Once you find the line below that has "text: その他協力企業 ->", output it and every line after it exactly, stopping after the line that has "table.partners tr.tall td", with no pictures.

# Records for this task:
——————————

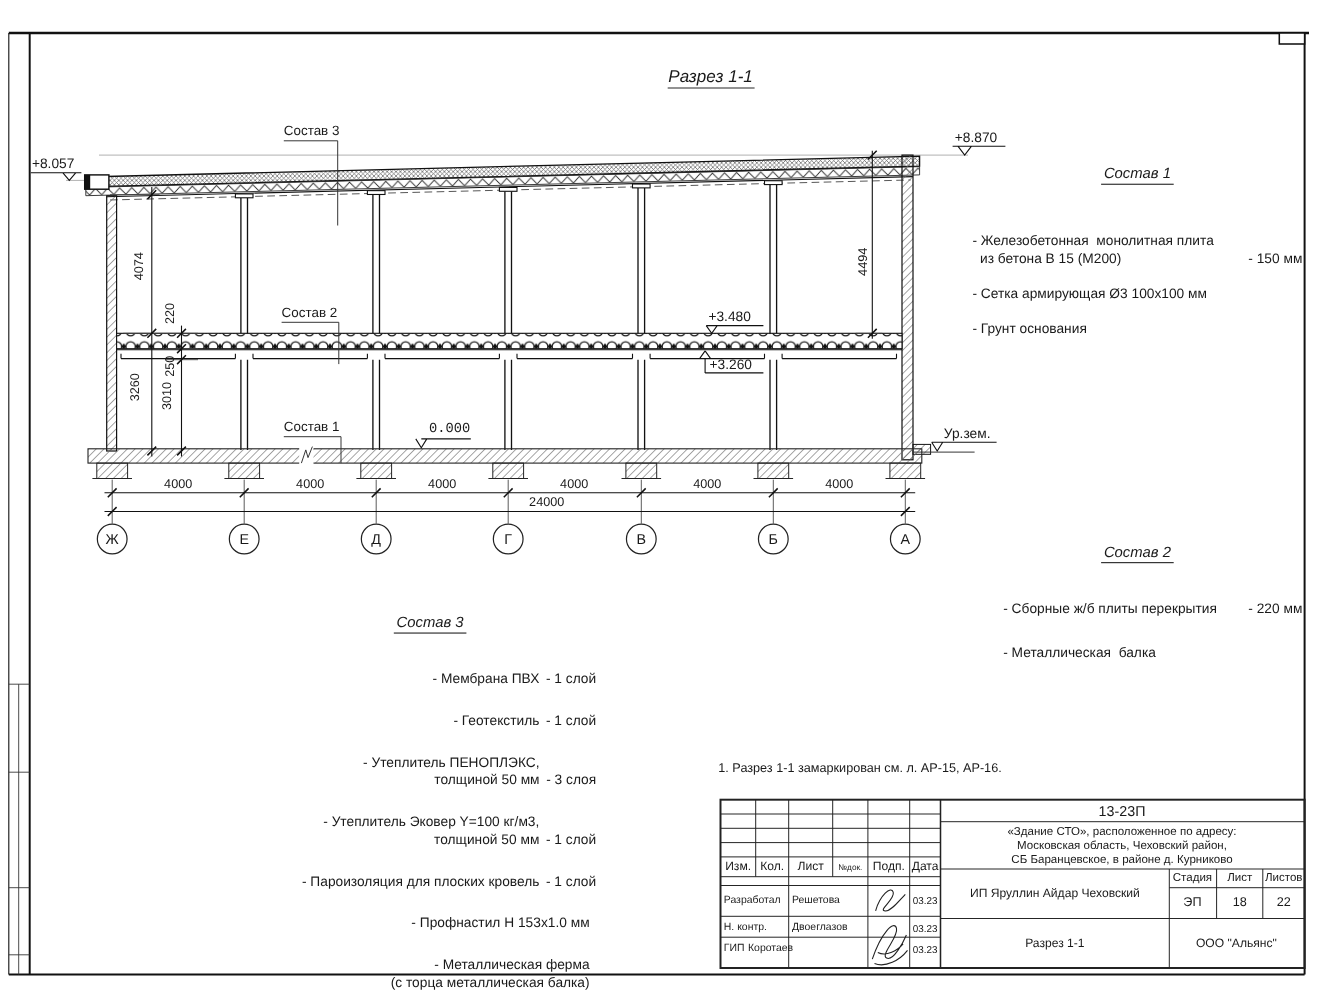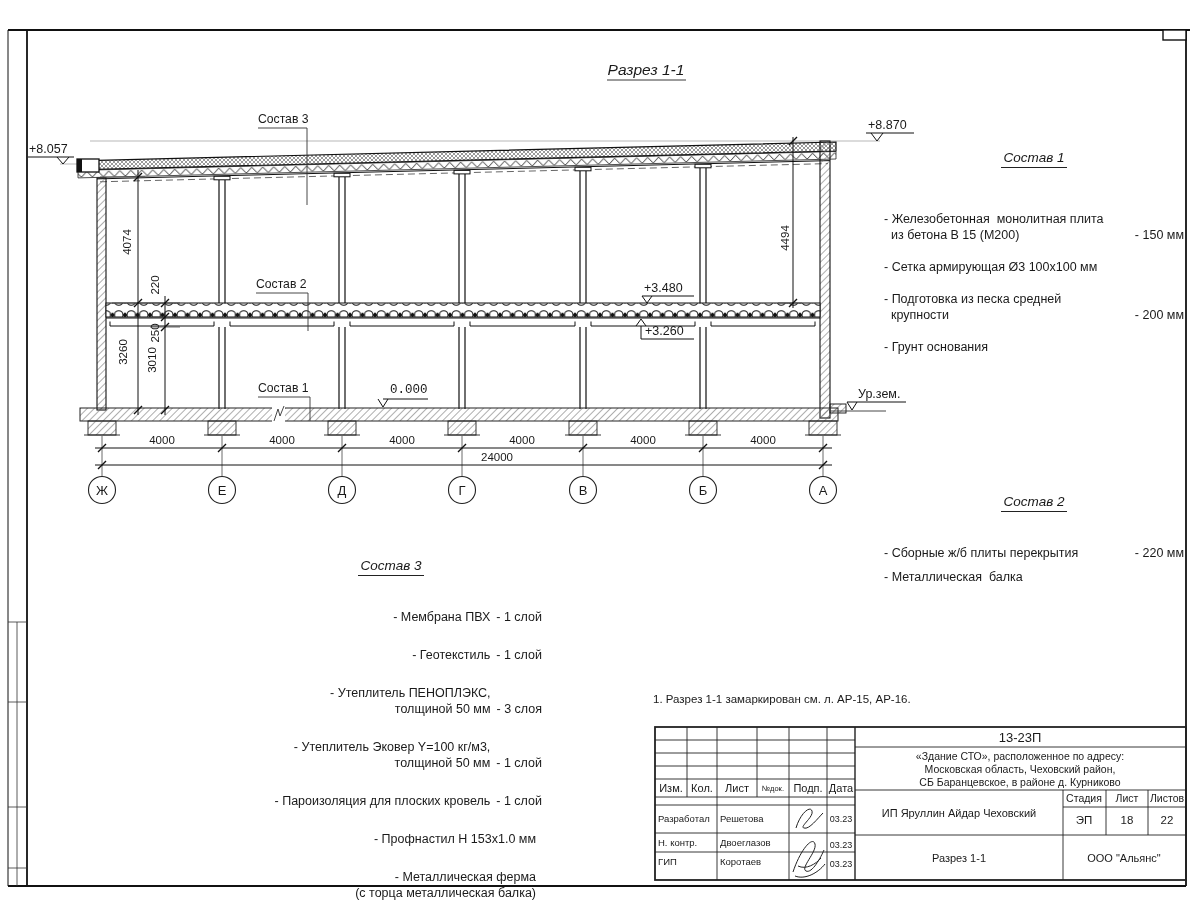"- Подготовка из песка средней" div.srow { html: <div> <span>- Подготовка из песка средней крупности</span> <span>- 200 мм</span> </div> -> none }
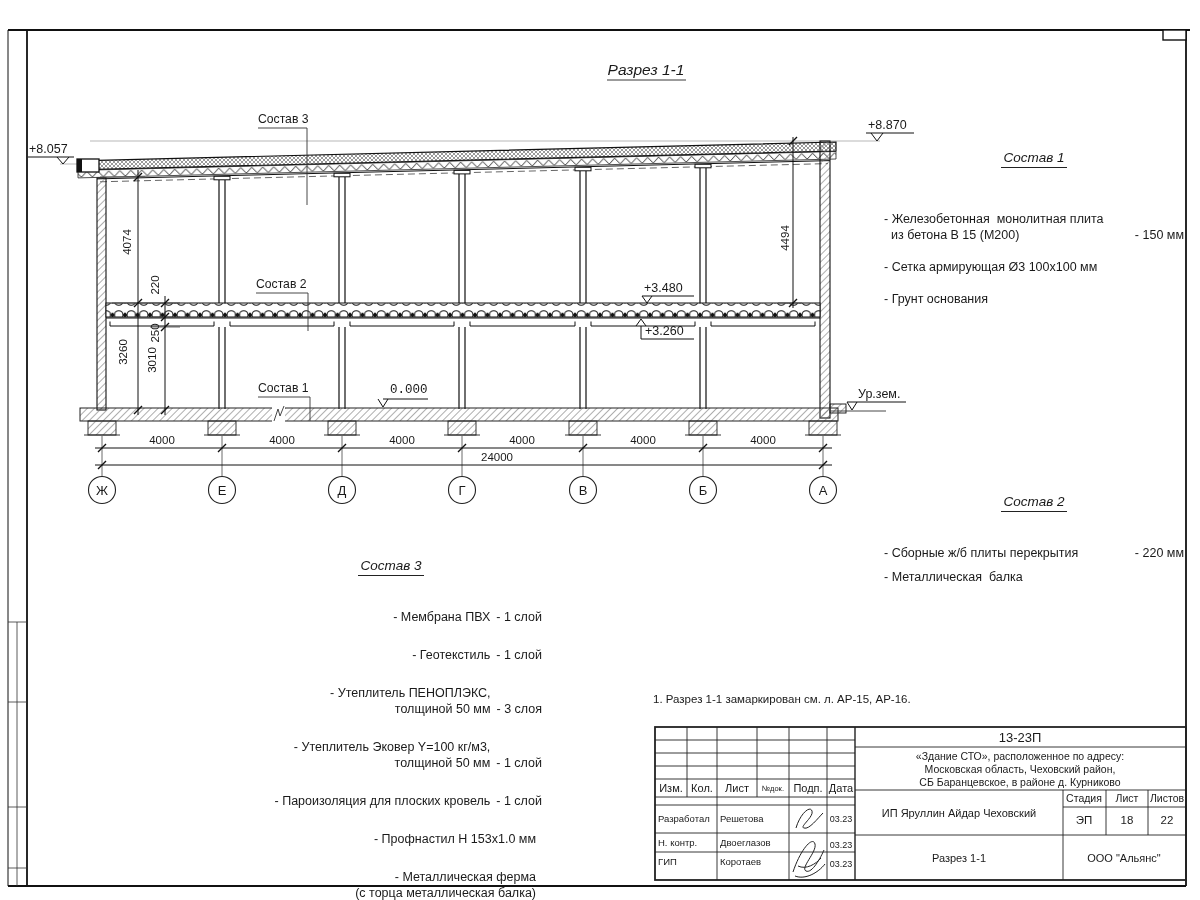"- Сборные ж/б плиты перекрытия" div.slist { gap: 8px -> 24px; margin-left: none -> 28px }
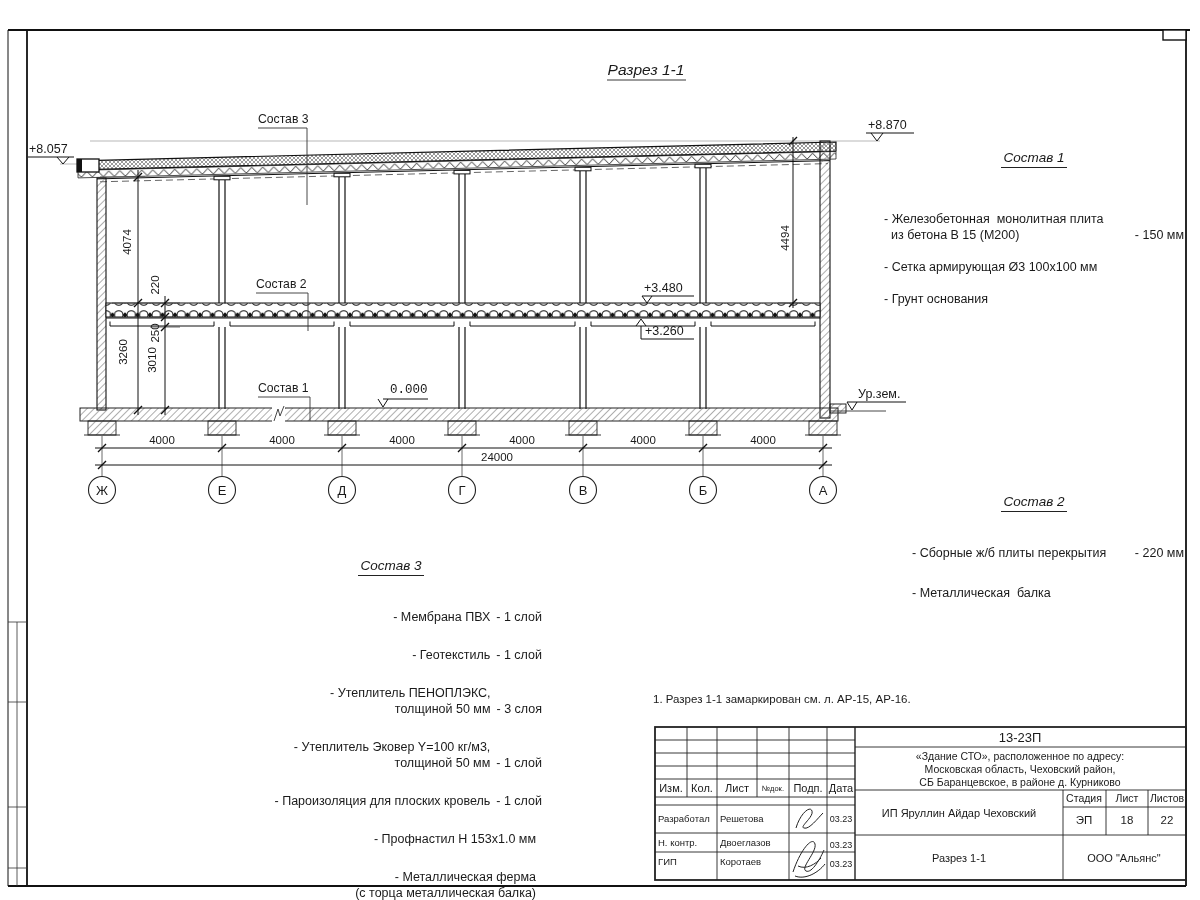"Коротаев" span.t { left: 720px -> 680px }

——————————

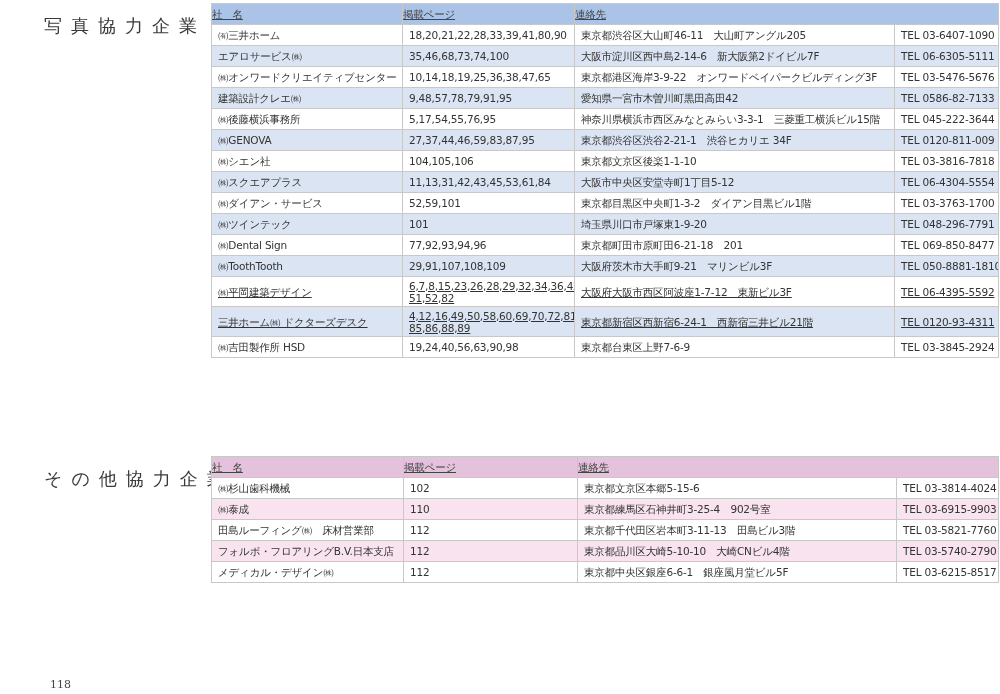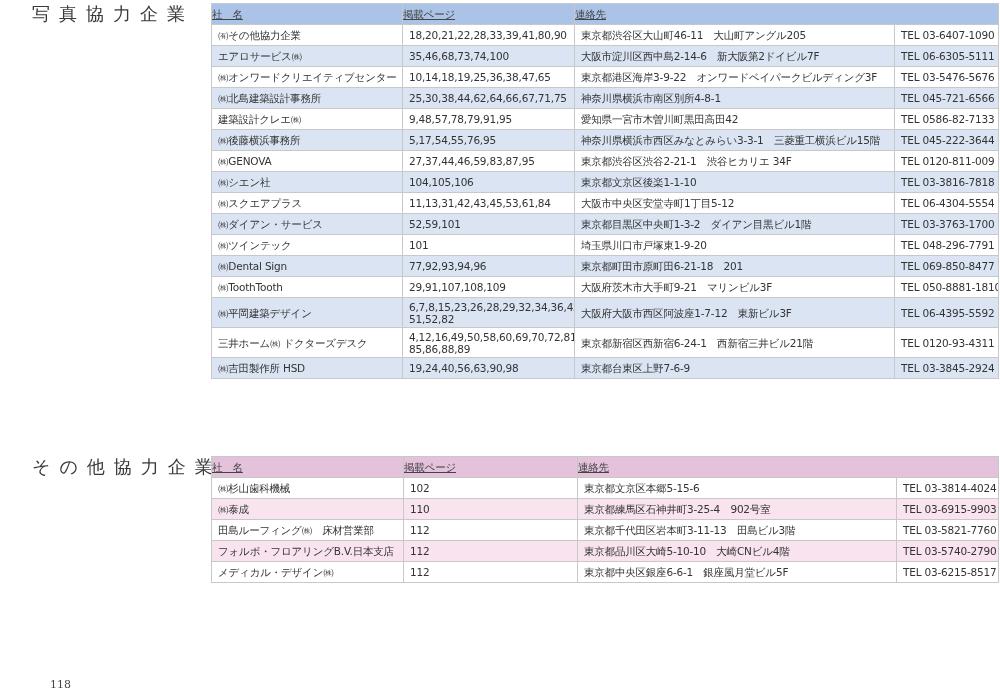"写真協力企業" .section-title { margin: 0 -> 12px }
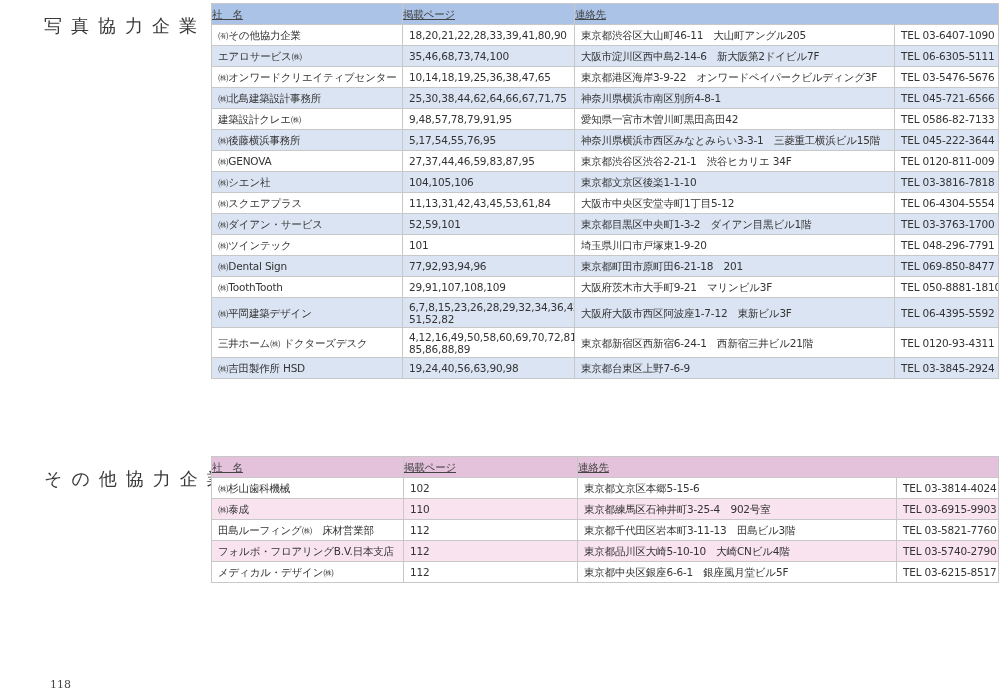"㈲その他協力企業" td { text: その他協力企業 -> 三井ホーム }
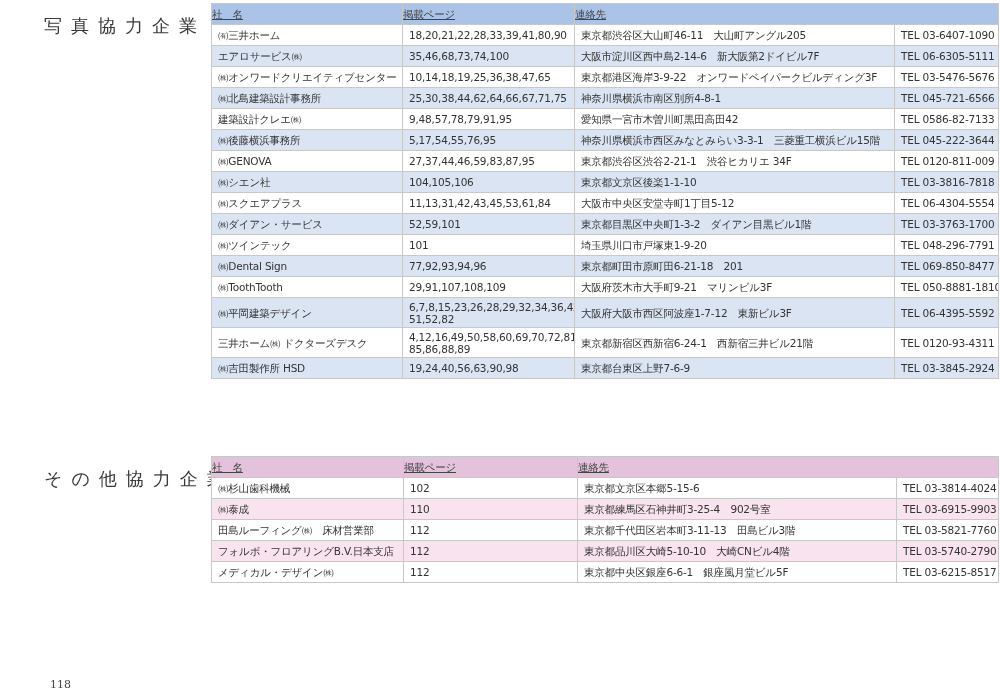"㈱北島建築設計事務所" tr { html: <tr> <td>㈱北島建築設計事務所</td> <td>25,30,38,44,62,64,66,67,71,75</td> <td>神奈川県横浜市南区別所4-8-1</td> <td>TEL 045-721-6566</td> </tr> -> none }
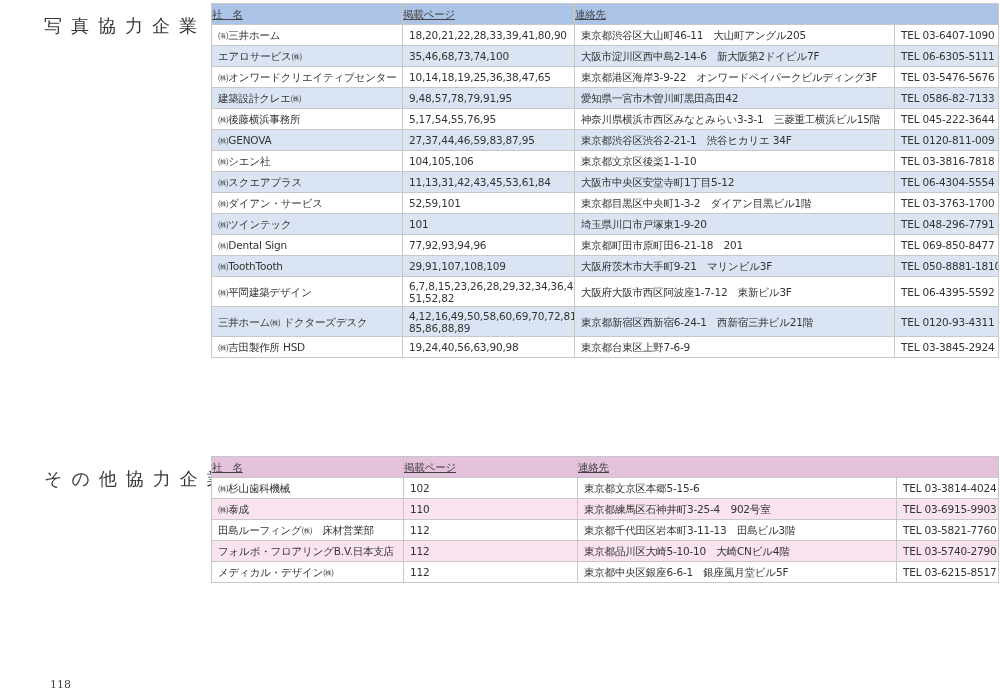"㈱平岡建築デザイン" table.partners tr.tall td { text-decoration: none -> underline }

——————————

# Response area:
"㈲その他協力企業" td { text: その他協力企業 -> 三井ホーム }
"㈱北島建築設計事務所" tr { html: <tr> <td>㈱北島建築設計事務所</td> <td>25,30,38,44,62,64,66,67,71,75</td> <td>神奈川県横浜市南区別所4-8-1</td> <td>TEL 045-721-6566</td> </tr> -> none }
"㈱平岡建築デザイン" table.partners tr.tall td { text-decoration: none -> underline }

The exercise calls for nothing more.